● Exercise requirements: Leave out every picture, and return exactly the lines from the line containing "[318,102,414,116] SQL, React.JS" through the end of the records below, both inclusive.

Data Start Marker

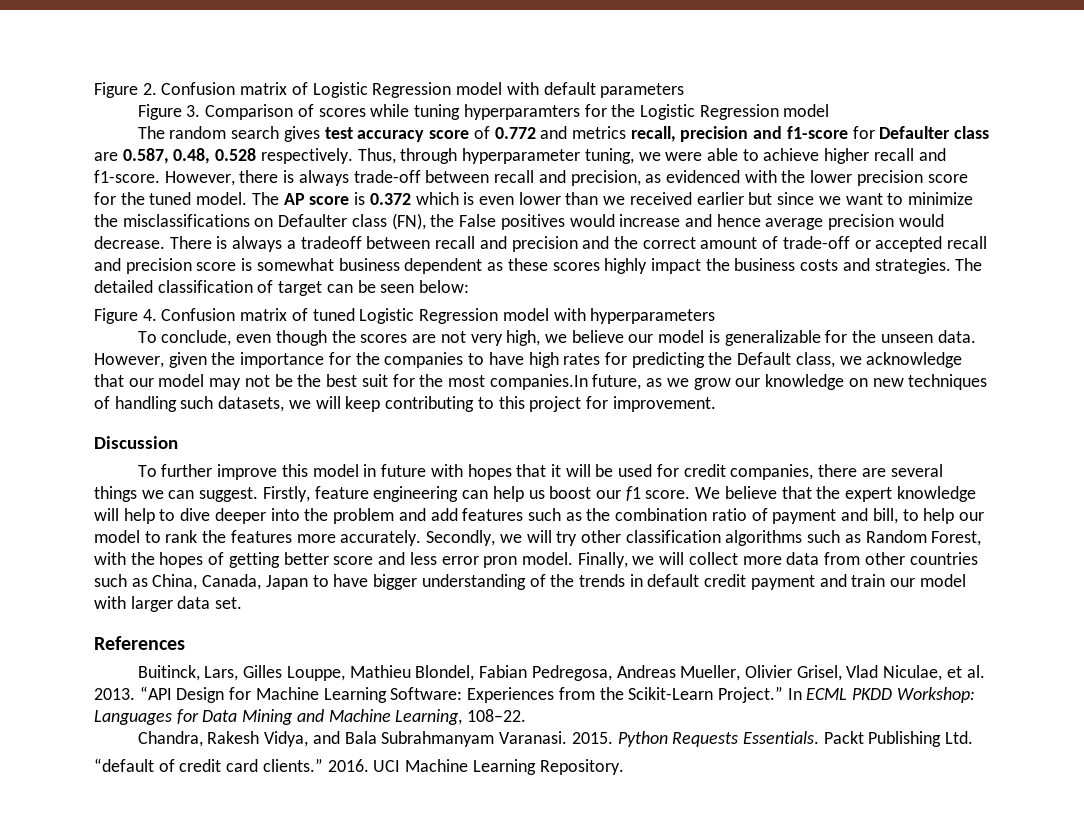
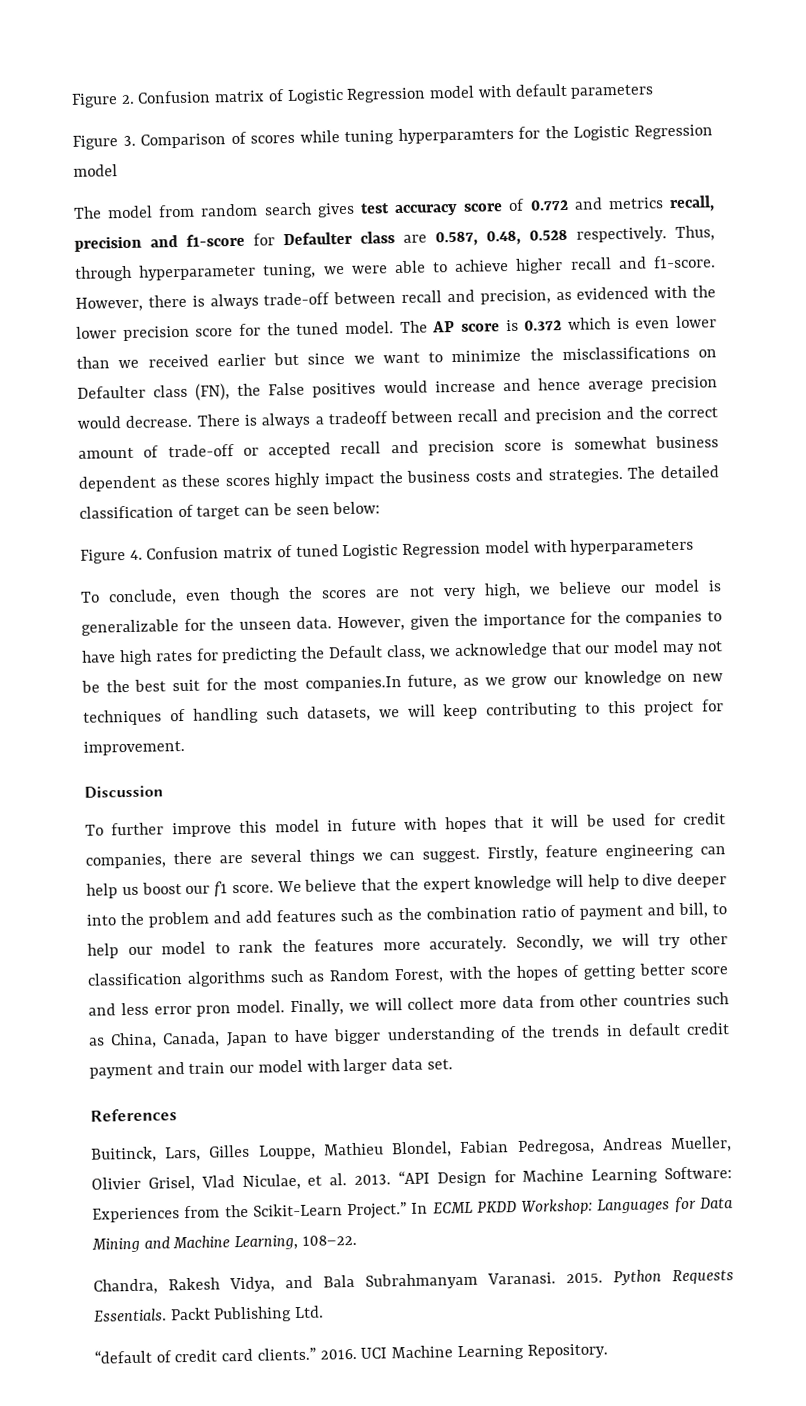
(165, 132) none -> [107,204,196,219] model from

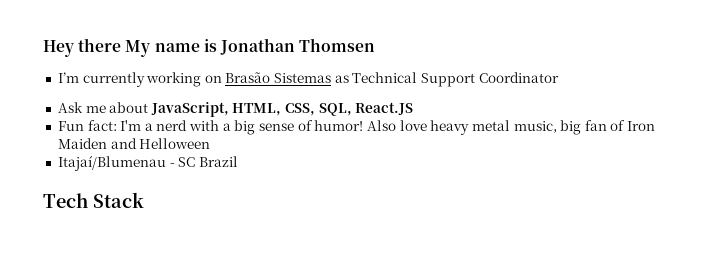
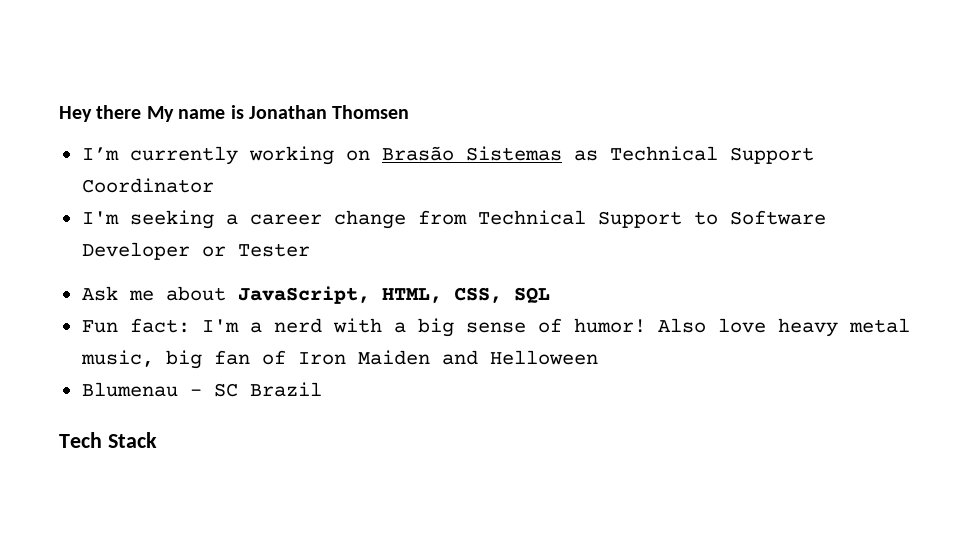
(559, 77) none -> [81,210,826,229] [81,242,310,260] // I'm seeking a career change from Technical Support to Software Developer or Tester
[318,102,414,116] SQL, React.JS -> [513,287,550,303] SQL
[57,156,166,171] Itajaí/Blumenau -> [81,382,178,397] Blumenau

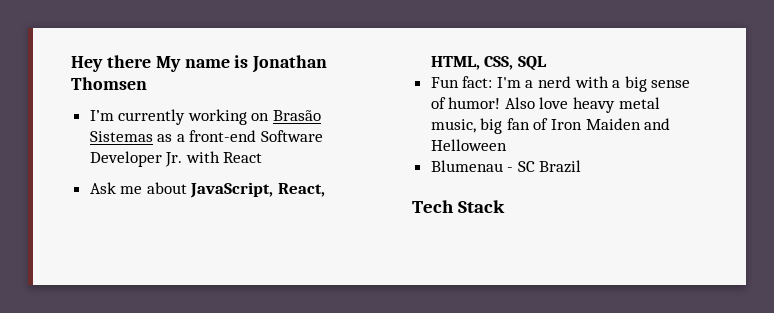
[609,146,814,164] [81,178,214,193] [81,210,826,229] [81,242,310,260] Technical Support Coordinator // I'm seeking a career change from Technical Support to Software Developer or Tester -> [176,130,324,142] [89,151,263,167] a front-end Software Developer Jr. with React
(370, 295) none -> [278,183,326,197] React,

Data End Marker

● Reply:
[318,102,414,116] SQL, React.JS -> [513,287,550,303] SQL
[57,156,166,171] Itajaí/Blumenau -> [81,382,178,397] Blumenau

[609,146,814,164] [81,178,214,193] [81,210,826,229] [81,242,310,260] Technical Support Coordinator // I'm seeking a career change from Technical Support to Software Developer or Tester -> [176,130,324,142] [89,151,263,167] a front-end Software Developer Jr. with React
(370, 295) none -> [278,183,326,197] React,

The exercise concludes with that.